AGM-Style Revision: Confirmed contradictions are resolved by entrenchment ordering. Each claim's entrenchment score combines source type (direct > research > inferred > hearsay > capture), corroboration from other notes, recency, and connection density of the source note — all multiplied by the claim's confidence. The least-entrenched claim is retracted. Close-entrenchment pairs are marked "contested" for human review rather than auto-resolved. LLM resolution hints override pure entrenchment when available. See revision.py for the full formula and tunable weights.
Reversal: When the detection pipeline improves, old revisions can be reversed — restoring incorrectly retracted claims with full audit trail.
Triple Extraction: The knowledge graph is converted to (subject, relation, object) triples from wikilinks and typed relationships defined in the ontology.
Rule Mining: A native Python Horn rule miner extracts four pattern types:
- Two-hop path rules (A -r1-> B, B -r2-> C => A -r3-> C)
- Shared-neighbor rules
- Type-affinity rules (type pairs that tend to connect)
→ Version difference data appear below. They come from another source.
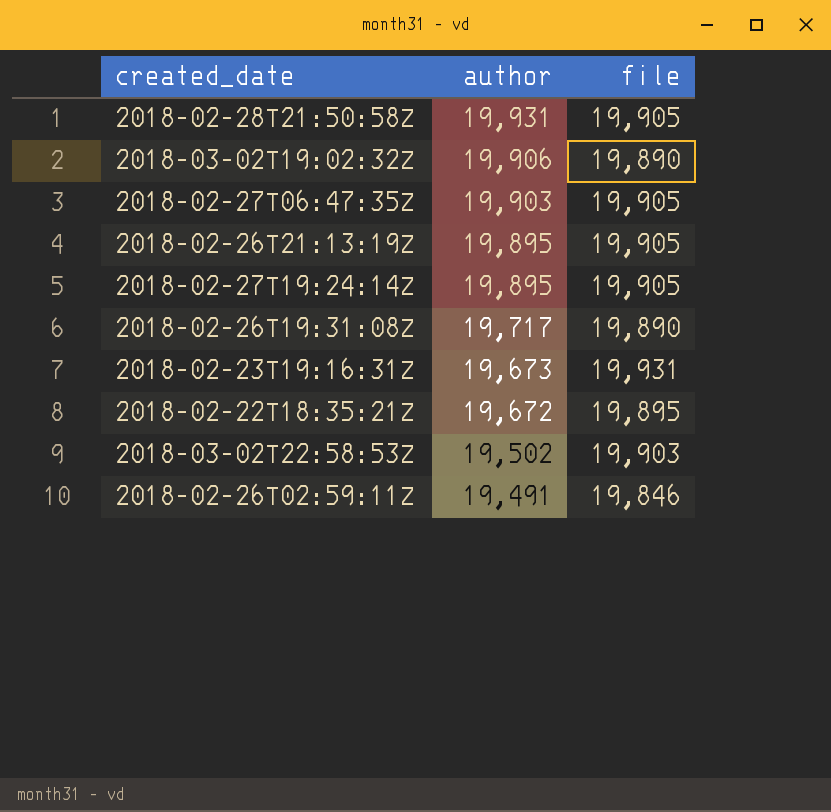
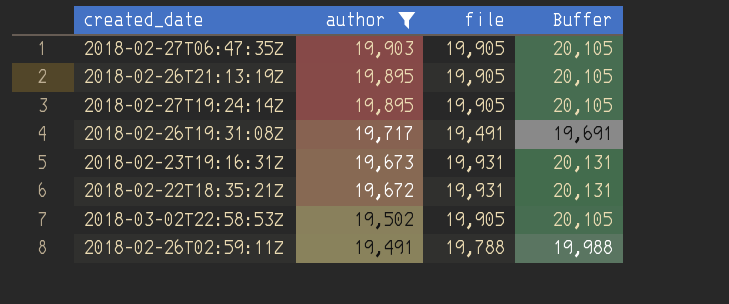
filter: none -> author <= 19,903
column Buffer | formula: none -> [file] + 200
2018-02-26T19:31:08Z | file: 19,890 -> 19,491
2018-02-22T18:35:21Z | file: 19,895 -> 19,931
2018-03-02T22:58:53Z | file: 19,903 -> 19,905
2018-02-26T02:59:11Z | file: 19,846 -> 19,788

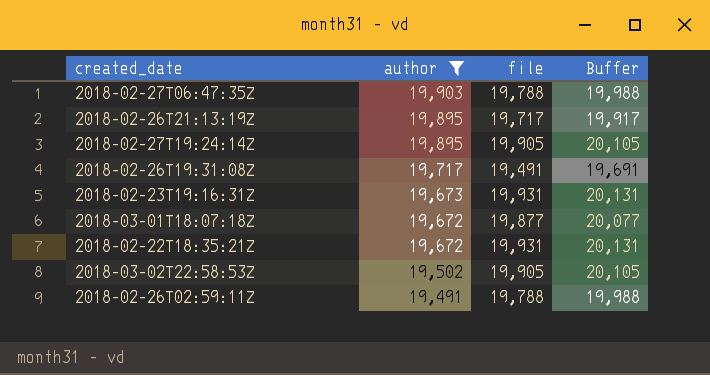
2018-02-27T06:47:35Z | file: 19,905 -> 19,788
2018-02-27T06:47:35Z | Buffer: 20,105 -> 19,988
2018-02-26T21:13:19Z | file: 19,905 -> 19,717
2018-02-26T21:13:19Z | Buffer: 20,105 -> 19,917
row 2018-03-01T18:07:18Z: none -> 19,672 | 19,877 | 20,077

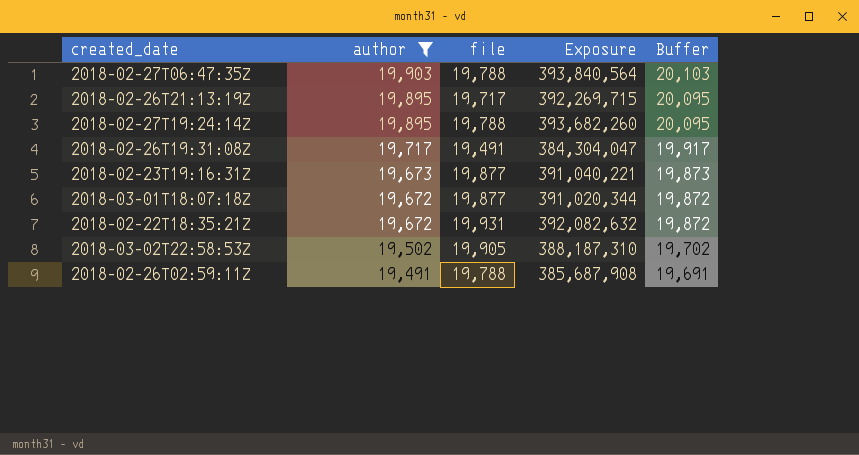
column Exposure | formula: none -> [author] * [file]
column Buffer | formula: [file] + 200 -> [author] + 200
2018-02-27T19:24:14Z | file: 19,905 -> 19,788
2018-02-23T19:16:31Z | file: 19,931 -> 19,877

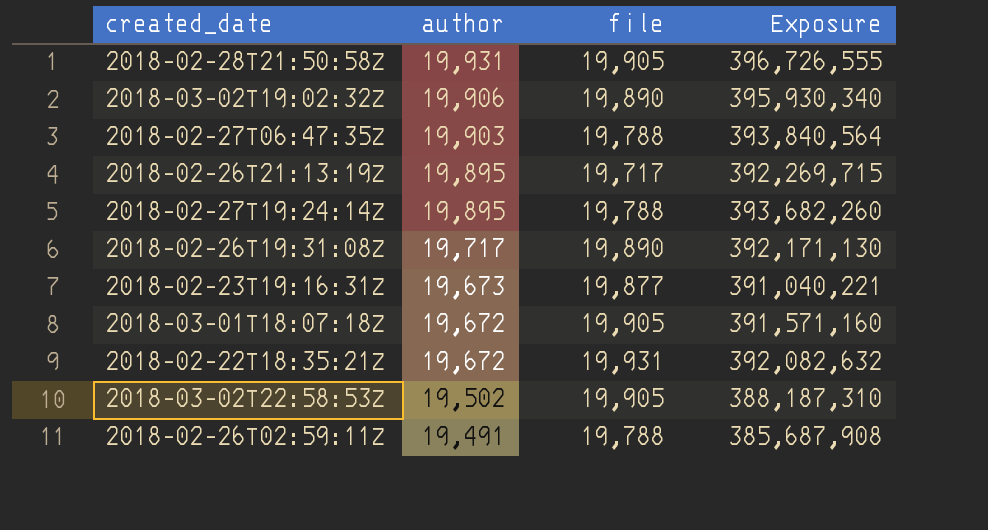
filter: author <= 19,903 -> none
column Buffer | formula: [author] + 200 -> none
2018-02-26T19:31:08Z | file: 19,491 -> 19,890
2018-02-26T19:31:08Z | Exposure: 384,304,047 -> 392,171,130
2018-03-01T18:07:18Z | file: 19,877 -> 19,905
2018-03-01T18:07:18Z | Exposure: 391,020,344 -> 391,571,160

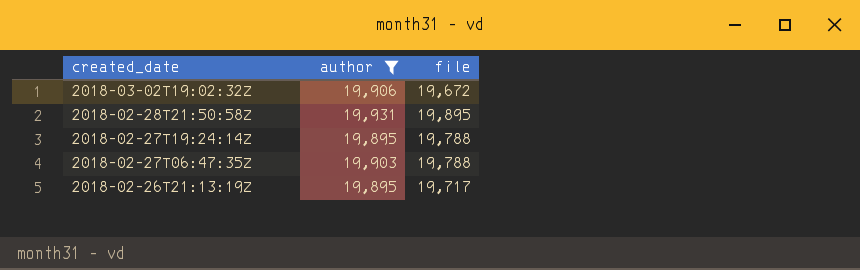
filter: none -> author >= 19,895
row order: author descending -> created_date descending
column Exposure | formula: [author] * [file] -> none
2018-03-02T19:02:32Z | file: 19,890 -> 19,672
2018-02-28T21:50:58Z | file: 19,905 -> 19,895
- Tag co-occurrence rules (shared tags predict links)
Candidate Generation: Personalized PageRank pre-filters to top-15 non-neighbors per node (~200 candidates total).
Multi-Signal Scoring:
score = 0.35 * semantic + 0.30 * structural + 0.35 * rule
Semantic: MiniLM-L6-v2 cosine similarity. Structural: PPR scores. Rule: best matching rule confidence.
LLM Reranking: Top candidates go to Claude for YES/MAYBE/NO classification with relation type prediction from the ontology.
Early testing on 17 predictions showed 15 confirmed by the graph owner.
Heartwood uses a YAML-defined ontology (ontology.yaml) for type inference, validation, and relationship semantics:
- Node types: person, project, concept, skill, tool, event, place, media, reflection, and more
- Relation types:
features_character,part_of,supports,coordinated_by,related_to,contradicts,precedes - Tag-to-type inference: automatic type assignment based on tags (e.g.,
[project]-> project type) - Typed links:
[[rel_type::Target]]syntax for semantic relationships
heartwood/
app.py # Core API + desktop app (pywebview + Three.js)
index.html # Full UI — 3D graph, landing page, onboarding (zero dependencies)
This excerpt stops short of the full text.